*TASK DESCRIPTION*: With the images set aside, retype every record below character for character.

[Extracted data entries]
[Start of Attachment]
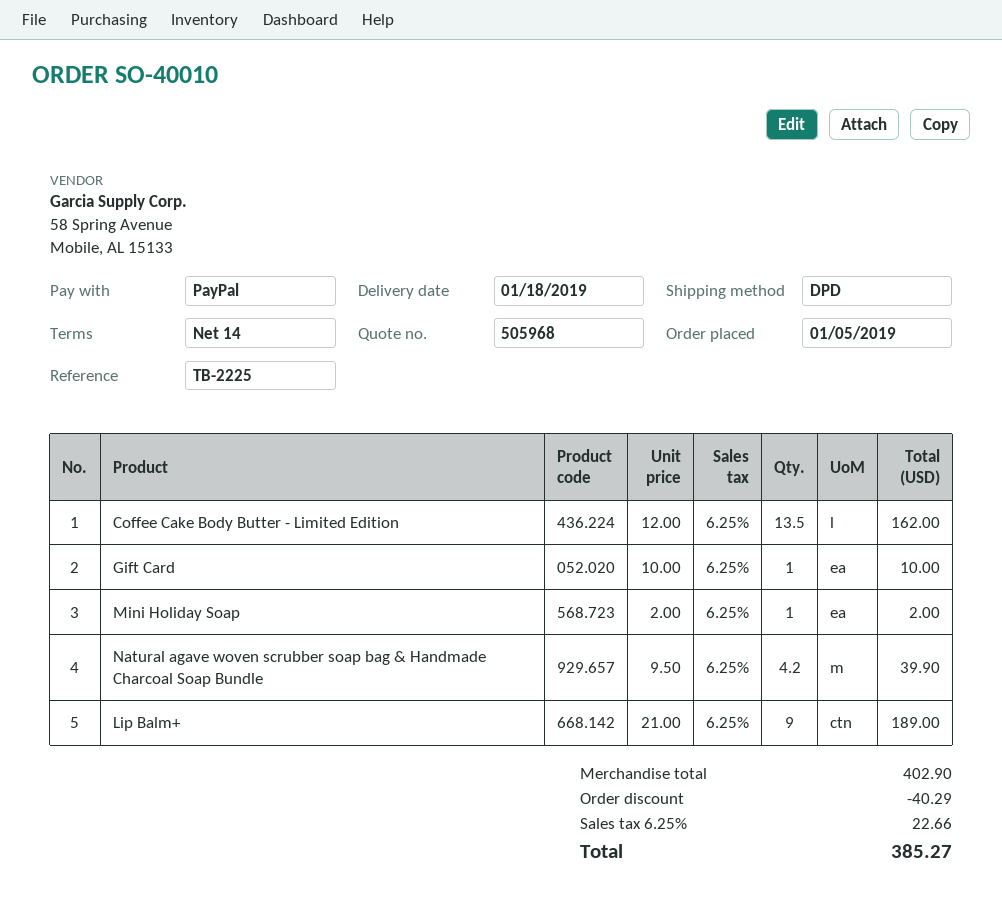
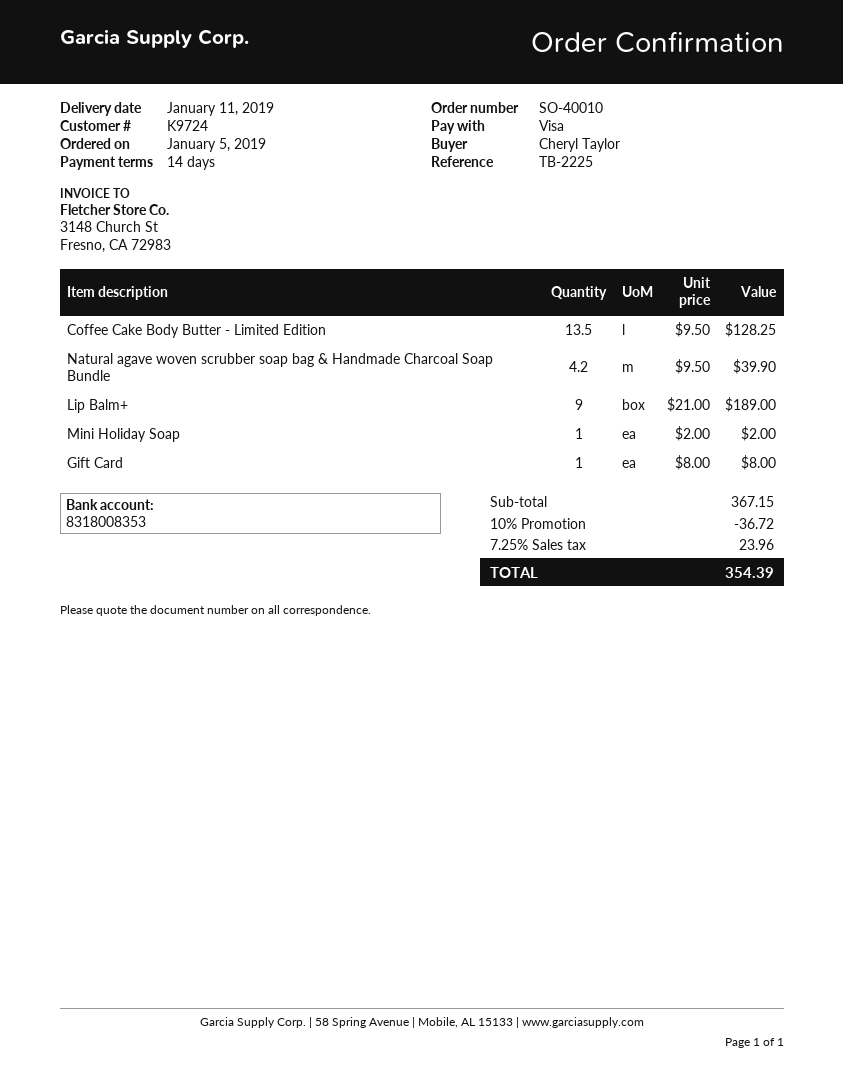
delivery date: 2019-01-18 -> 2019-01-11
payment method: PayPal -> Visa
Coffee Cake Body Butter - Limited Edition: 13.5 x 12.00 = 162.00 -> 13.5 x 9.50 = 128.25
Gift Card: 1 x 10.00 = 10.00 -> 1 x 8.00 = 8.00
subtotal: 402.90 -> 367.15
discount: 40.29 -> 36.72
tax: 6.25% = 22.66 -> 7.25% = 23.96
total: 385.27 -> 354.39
[End of Attachment]
*ANSWER SECTION*:
delivery date: 2019-01-18 -> 2019-01-11
payment method: PayPal -> Visa
Coffee Cake Body Butter - Limited Edition: 13.5 x 12.00 = 162.00 -> 13.5 x 9.50 = 128.25
Gift Card: 1 x 10.00 = 10.00 -> 1 x 8.00 = 8.00
subtotal: 402.90 -> 367.15
discount: 40.29 -> 36.72
tax: 6.25% = 22.66 -> 7.25% = 23.96
total: 385.27 -> 354.39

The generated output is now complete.